__What you should do__
After counting the lines below that hold the word "absolute", reply with the count and nothing else.

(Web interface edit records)

[Start of Attachment]

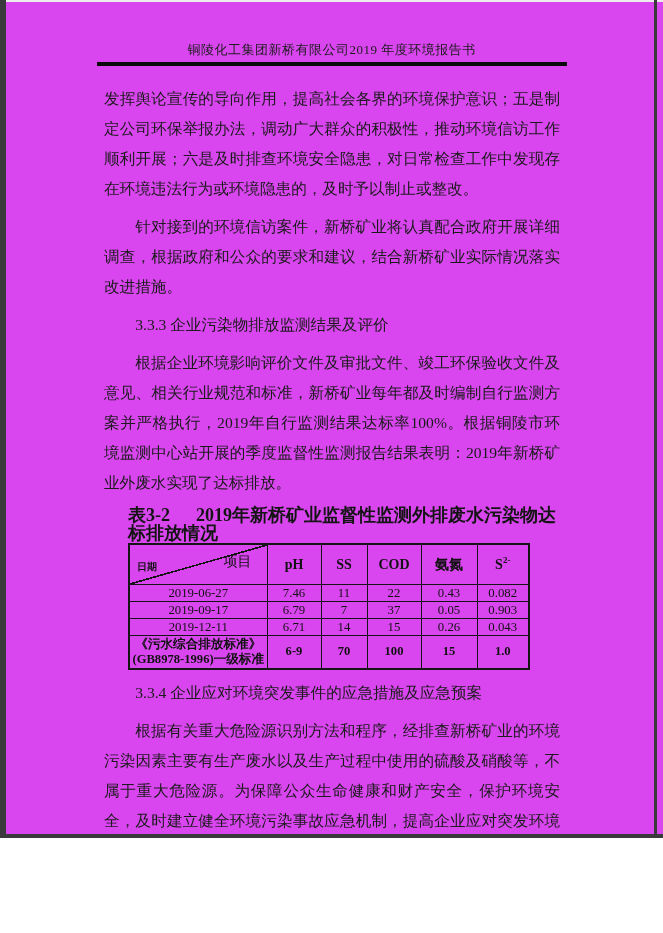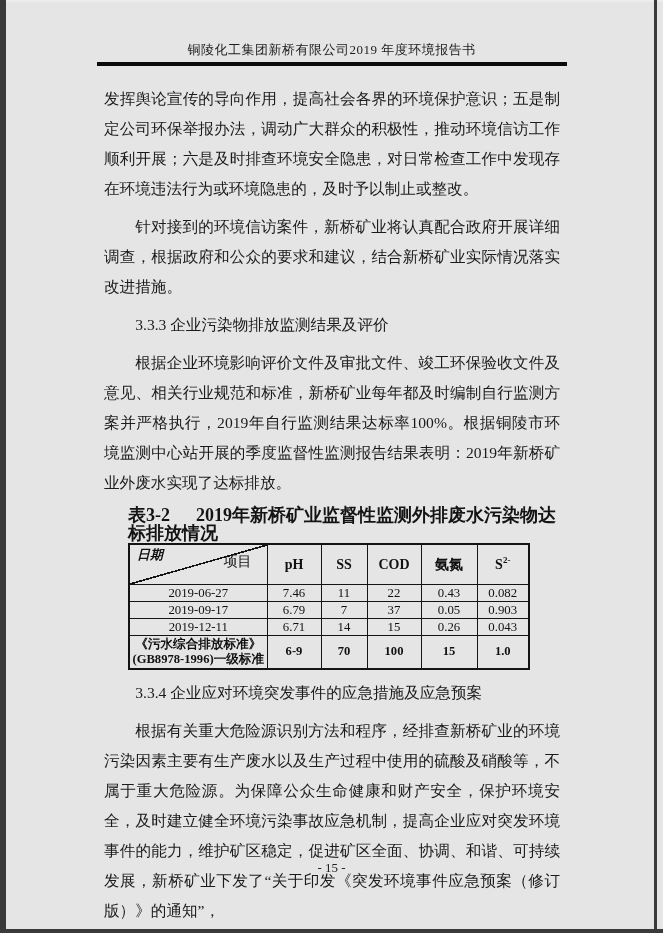--- a/index.html
+++ b/index.html
@@ -9,8 +9,8 @@
     font-family:"Liberation Serif","DejaVu Serif",serif;
   }
   .page {
-    position:relative; width:663px; height:933px;
-    background:#e5e5e5; overflow:hidden;
+    position:relative; width:663px; height:838px;
+    background:#d946ef; overflow:hidden;
   }
   
   .edge-left  { position:absolute; left:0; top:0; width:6px; height:100%; background:#3a3a3c; }

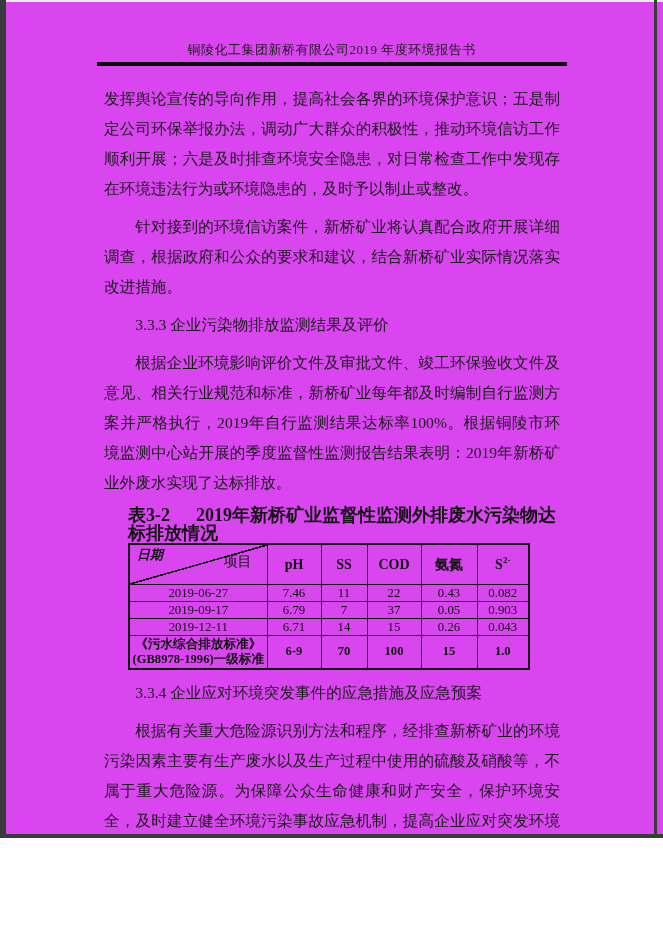--- a/index.html
+++ b/index.html
@@ -62,7 +62,7 @@
       #141414 calc(50% + 0.8px), transparent calc(50% + 0.8px));
   }
   td.corner .corner-top  { position:absolute; top:2px;  right:15px; font-weight:normal; font-size:14px; }
-  td.corner .corner-bot  { position:absolute; bottom:14px; left:7px; font-weight:bold; font-size:13px;font-style:italic; }
+  td.corner .corner-bot  { position:absolute; bottom:2px; left:7px; font-weight:bold; font-size:10px; }
   th sup { font-size:9px; vertical-align:super; line-height:0; }
 
   .page-footer {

[End of Attachment]

__Exercise output__
4